# resize a cut out image



## runcornmale (Apr 6, 2009)

hi again
once you've cut out an image in ps cs3
how do you resize it to fit into another image
as i am trying to make a collage of my baby pics
thanks again 
daryl


----------



## Fluffmatic (Mar 21, 2009)

I don't know what ps cs3 is, but I use a program called "paint.net", and its quite simple in that, its on the menus as "Image \ Resize..."

Its an excellent free program, more than enough capability for editing home photos. http://www.getpaint.net/


----------



## smbd (May 6, 2005)

Hello!
Here is a great tutoial:
http://www.digitalscrapbookplace.com/university/tutorials/ps_beginnercollage2.shtml
and one more:
http://www.photoshopessentials.com/photo-effects/collage-warp/


----------



## Noyb (May 25, 2005)

Select the Layer or the Photo .. And with the rectangular marquee tool selected ...
Right click on the selected photo and choose *Free Transform* ...
Right click again and choose *Scale* ... You can now stretch or shrink the picture.
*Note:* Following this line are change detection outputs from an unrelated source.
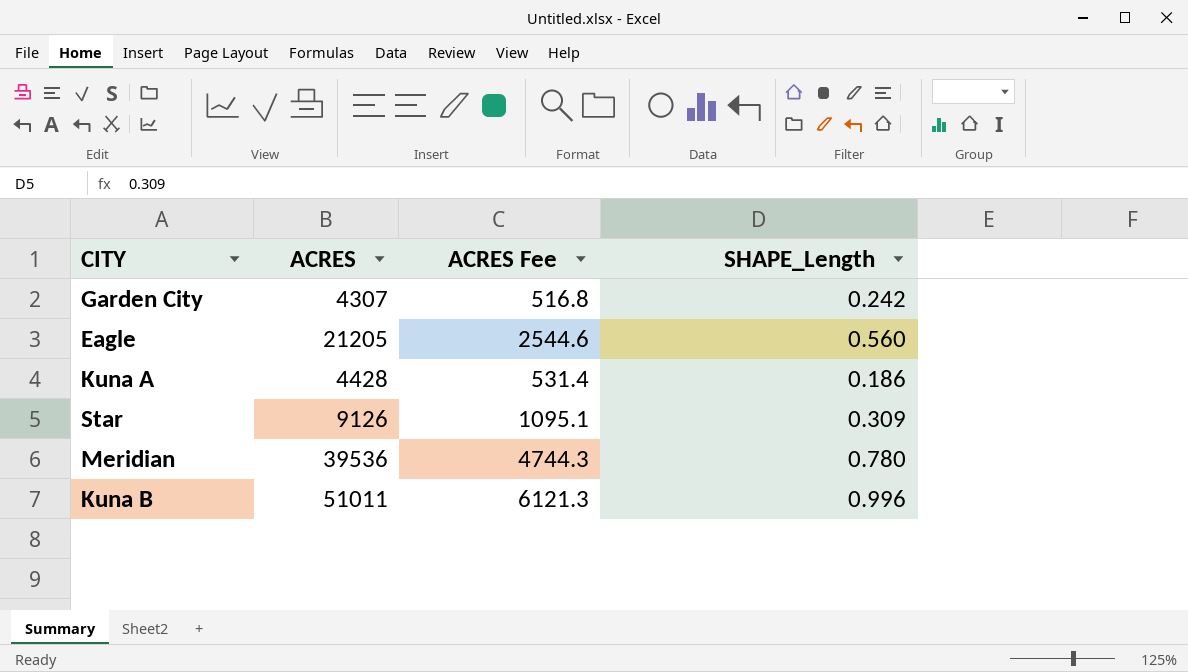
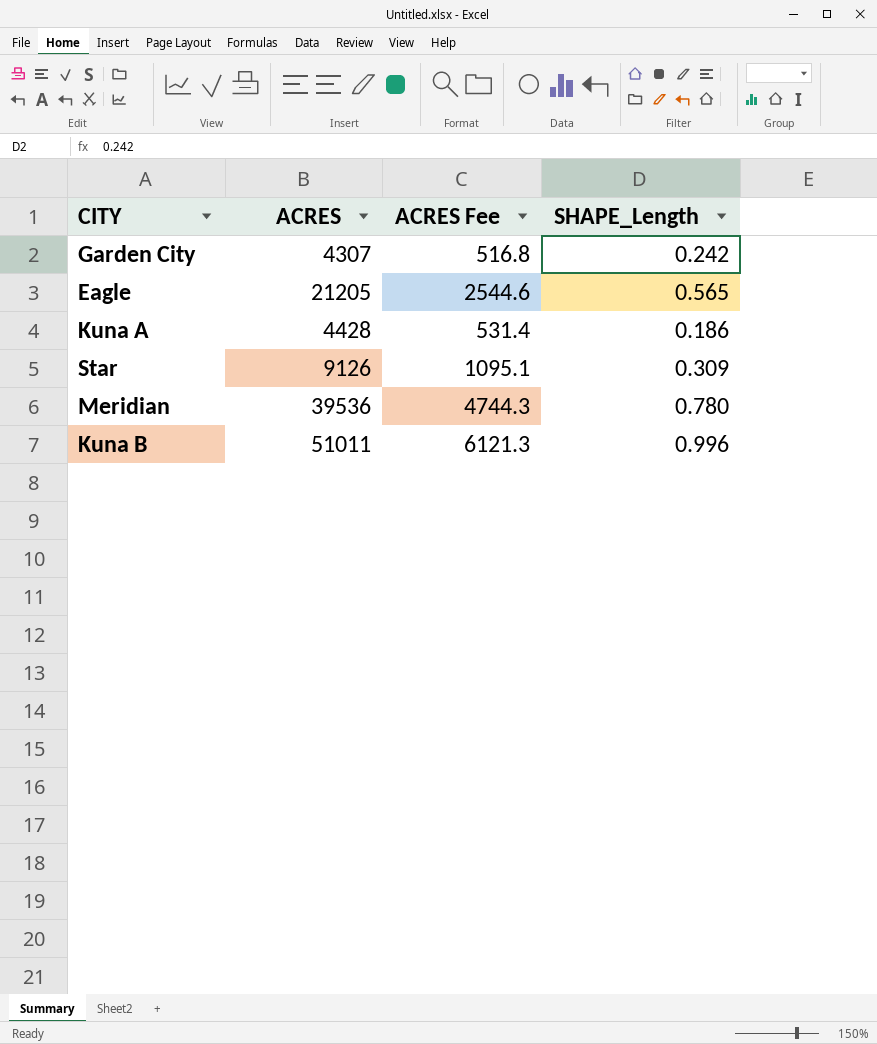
Eagle | SHAPE_Length: 0.560 -> 0.565

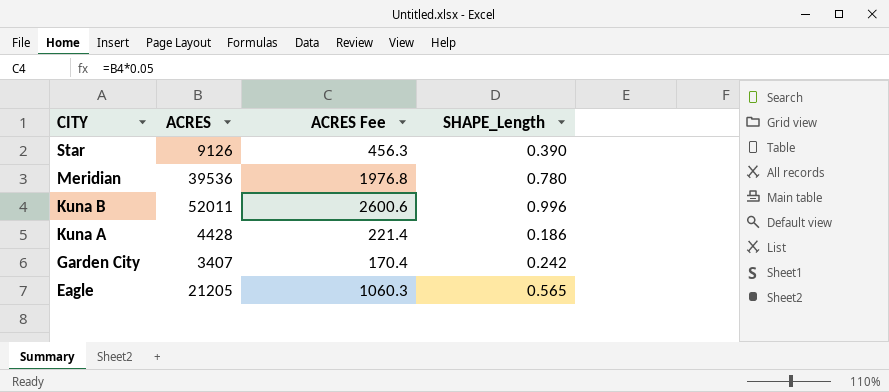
row order: none -> CITY descending
column ACRES Fee | formula: [ACRES] * 0.12 -> [ACRES] * 0.05
Star | SHAPE_Length: 0.309 -> 0.390
Kuna B | ACRES: 51011 -> 52011
Garden City | ACRES: 4307 -> 3407

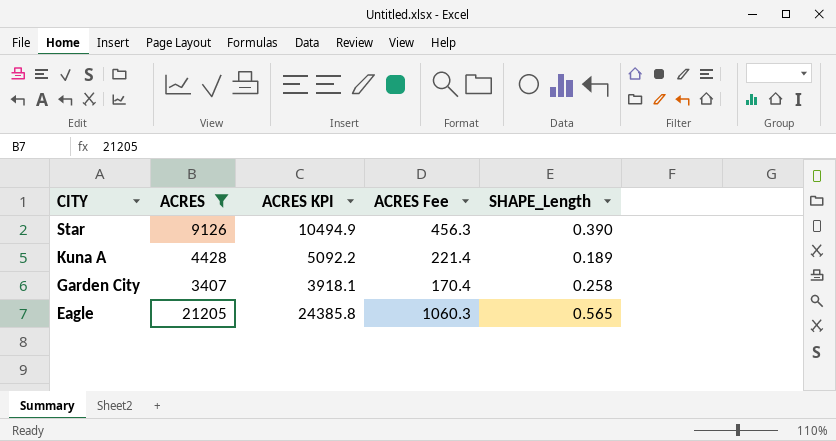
filter: none -> ACRES <= 21205
column ACRES KPI | formula: none -> [ACRES] * 1.15
Kuna A | SHAPE_Length: 0.186 -> 0.189
Garden City | SHAPE_Length: 0.242 -> 0.258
Also see the controls in the *Transform* tool bar.
For example .. You can click on the chain link .. and this will freeze the resizing aspect ratio.
You can also select the W (width) parameter (or others) and use your scroll wheel to adjust the size.


----------



## fairnooks (Oct 1, 2007)

> For example .. You can click on the chain link .. and this will freeze the resizing aspect ratio


.

Or just hold the shift key down as you resize to maintain aspect ratio.


----------



## prasad581 (Apr 16, 2009)

can any one please tell me water mark remover online


----------



## lordsmurf (Apr 23, 2009)

PS CS3 = Photoshop CS3

There's no such thing as a "watermark remover". The best you can do it clone it out bit by bit, but it will NEVER look the same as the original pre-watermark version.


----------